8I. Das Berufungsgericht hat zur Begründung seiner Entscheidung - soweit für das Revisionsverfahren noch von Interesse - im Wesentlichen ausgeführt:
9Der Vertrag sei nach den §§ 812 ff. BGB rückabzuwickeln. Der Kläger habe dem Vertragsschluss mangels ordnungsgemäßer Widerspruchsbelehrung noch im Jahr 2016 widersprechen können. § 5a Abs. 2 Satz 4 VVG a.F. sei auf Lebens- und Rentenversicherungsverträge nicht anwendbar. Ferner sei das Widerspruchsrecht nicht verwirkt und seine Ausübung verstoße auch nicht gegen Treu und Glauben.
10Dahinstehen könne, ob der Kläger ausreichend dargelegt habe, dass die Beklagte aus den Prämienanteilen, die auf die Abschluss- und Verwaltungskosten entfielen, Nutzungen gezogen habe.

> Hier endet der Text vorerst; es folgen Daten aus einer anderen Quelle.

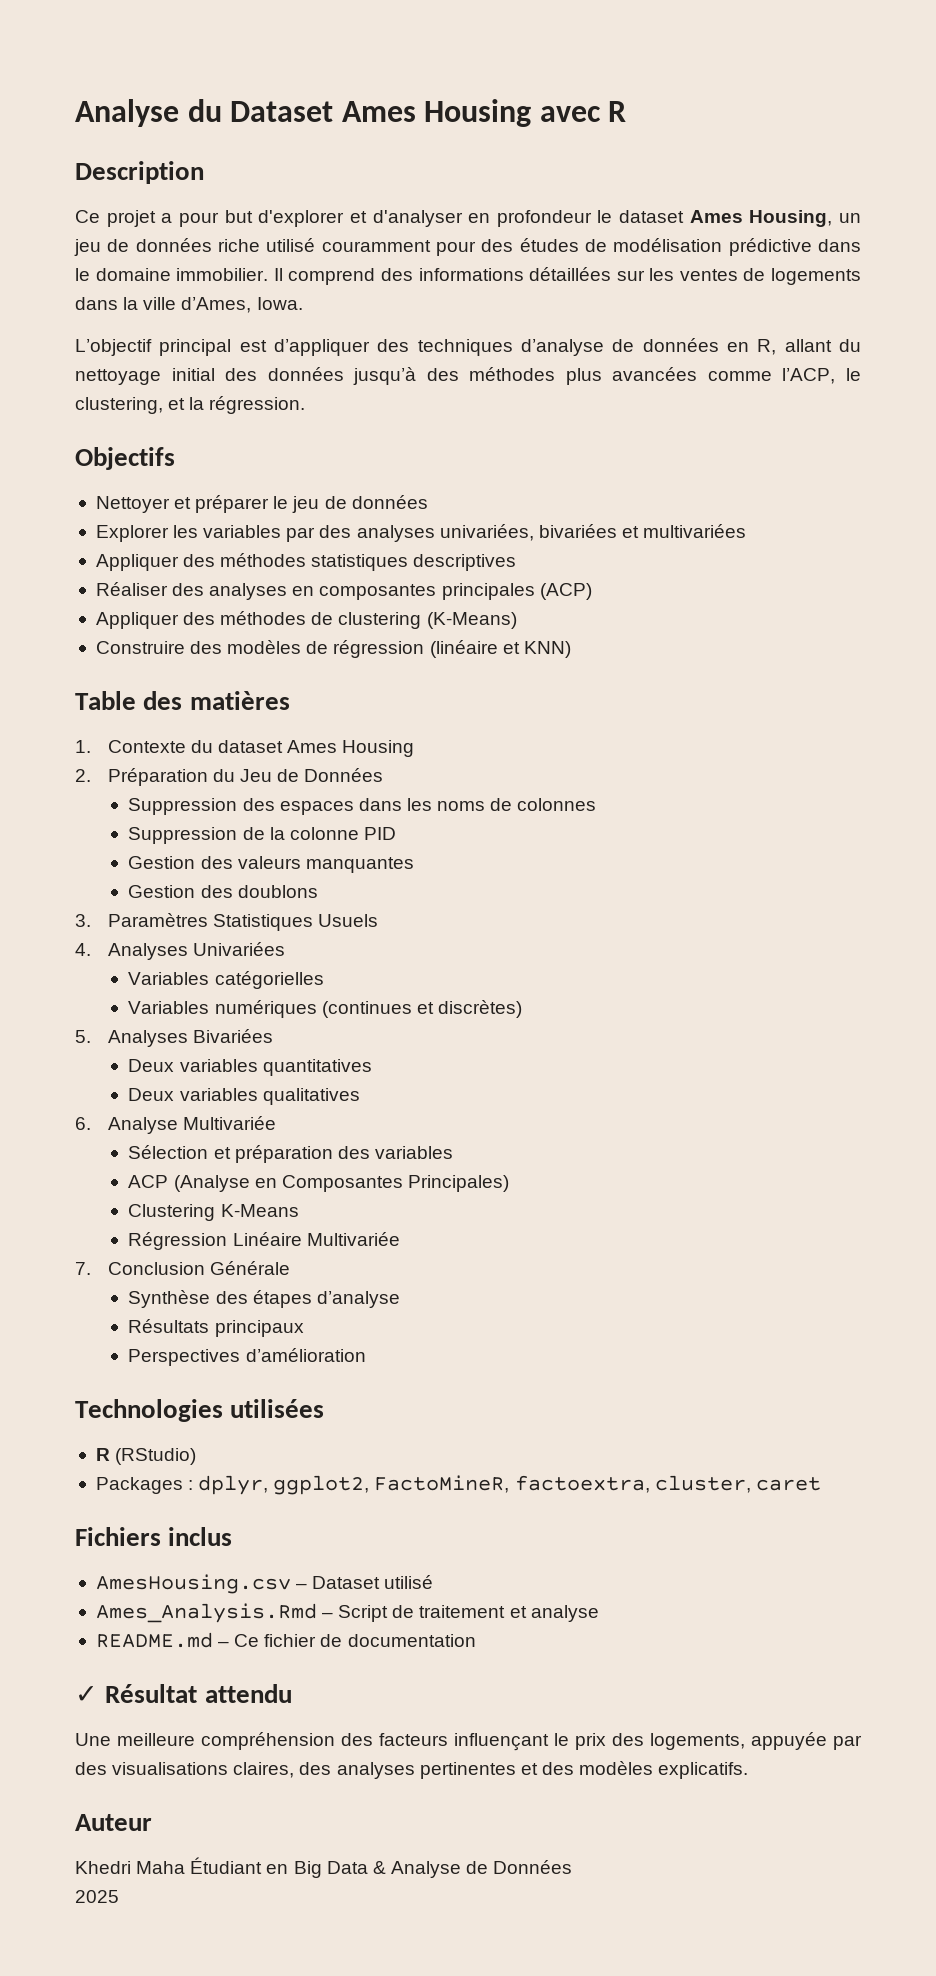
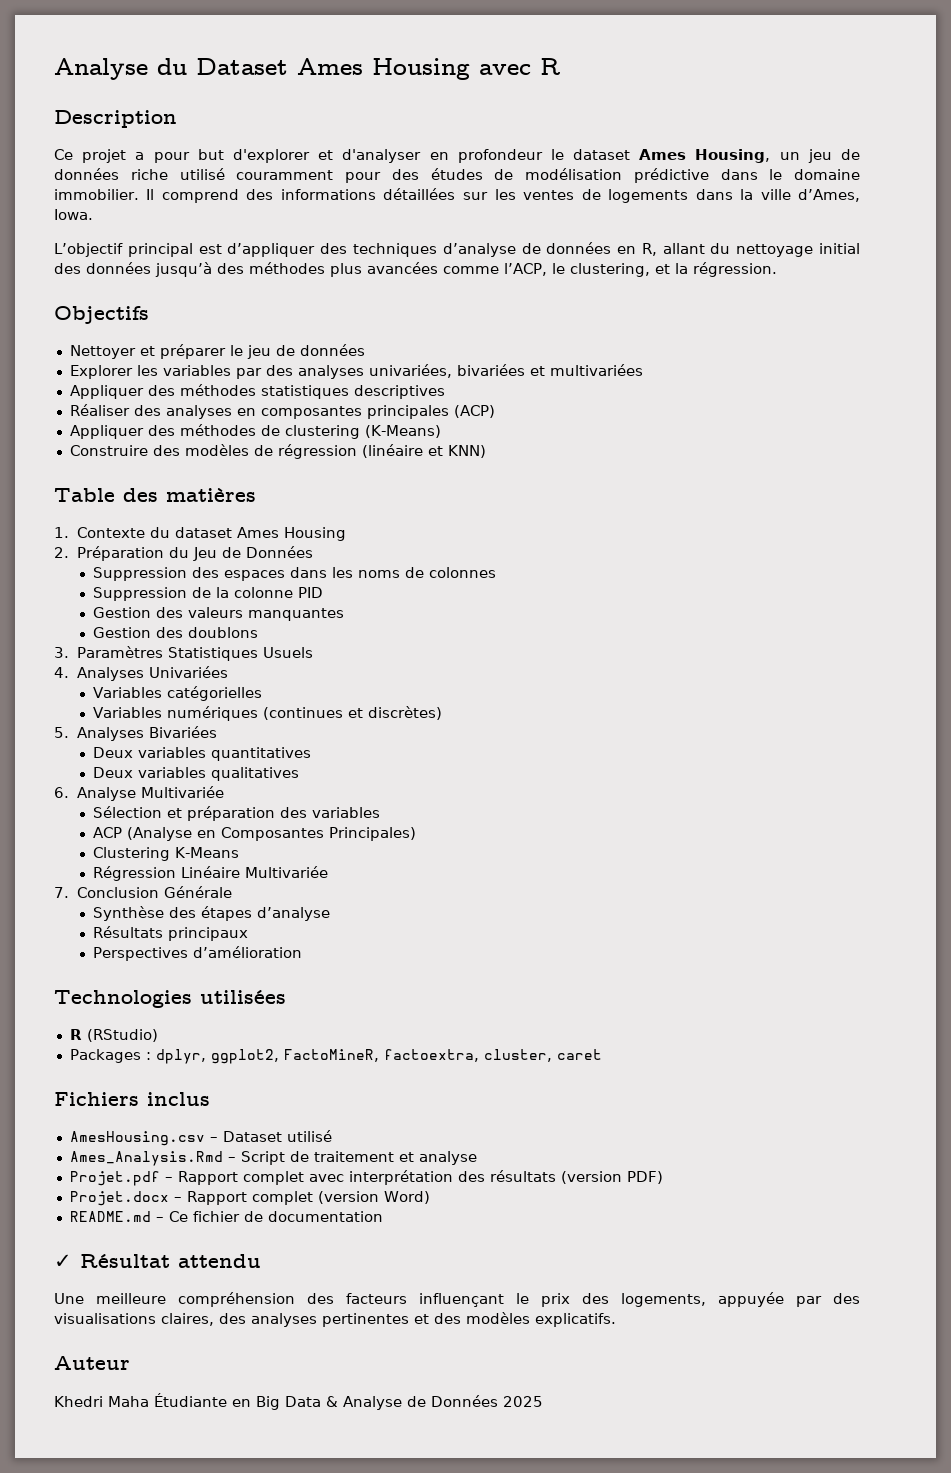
+ Projet.pdf – Rapport complet avec interprétation des résultats (version PDF)
+ Projet.docx – Rapport complet (version Word)
- Khedri Maha Étudiant en Big Data & Analyse de Données
- 2025
+ Khedri Maha Étudiante en Big Data & Analyse de Données 2025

Jedenfalls seien sie mit einer Forderung von 66.240,52 € nicht schlüssig dargelegt. Der Prämienanteil, der auf die Abschluss- und Verwaltungskosten entfallen sei, mache auch nach der Darstellung des Klägers nur einen Bruchteil der Gesamtprämie aus. Wie es der Beklagten möglich gewesen sein solle, aus einem Betrag von 4.300,68 € oder einem Teilbetrag hiervon in knapp 20 Jahren Nutzungen in Höhe von 66.240,52 € zu ziehen, sei schlechterdings nicht nachzuvollziehen. Zur Berechnung der Höhe gezogener Nutzungen aus dem Abschluss- bzw. Verwaltungskostenanteil der Prämie könne insbesondere nicht auf die Eigenkapitalrendite abgehoben werden. Notwendig sei ein Vortrag zur Höhe der Nutzungen, der sich auf die Ertragslage des Unternehmens beziehe. Dazu sei der Verweis auf die Eigenkapitalrendite ersichtlich ungeeignet. Diese gebe alleine das Verhältnis von Gewinn zum Eigenkapital an und möge betriebswirtschaftlich einen Indikator für die Leistungsfähigkeit des Unternehmens darstellen. Aus der Höhe der Eigenkapitalrendite lasse sich indes nicht - auch nicht im Wege einer Schätzung - darauf schließen, welche Erträge ein Unternehmen mit von ihm vereinnahmten Geldern konkret habe erzielen können. Schon die vorliegend jährlich stark schwankende Eigenkapitalrendite (von -1,73 % bis 90,29 % vor Steuern) belege anschaulich, dass ein Rückgriff auf diese rein betriebswirtschaftliche Kennzahl zur Ermittlung tatsächlich gezogener Nutzungen im Sinne von § 818 Abs. 1 BGB nicht in Betracht kommen könne.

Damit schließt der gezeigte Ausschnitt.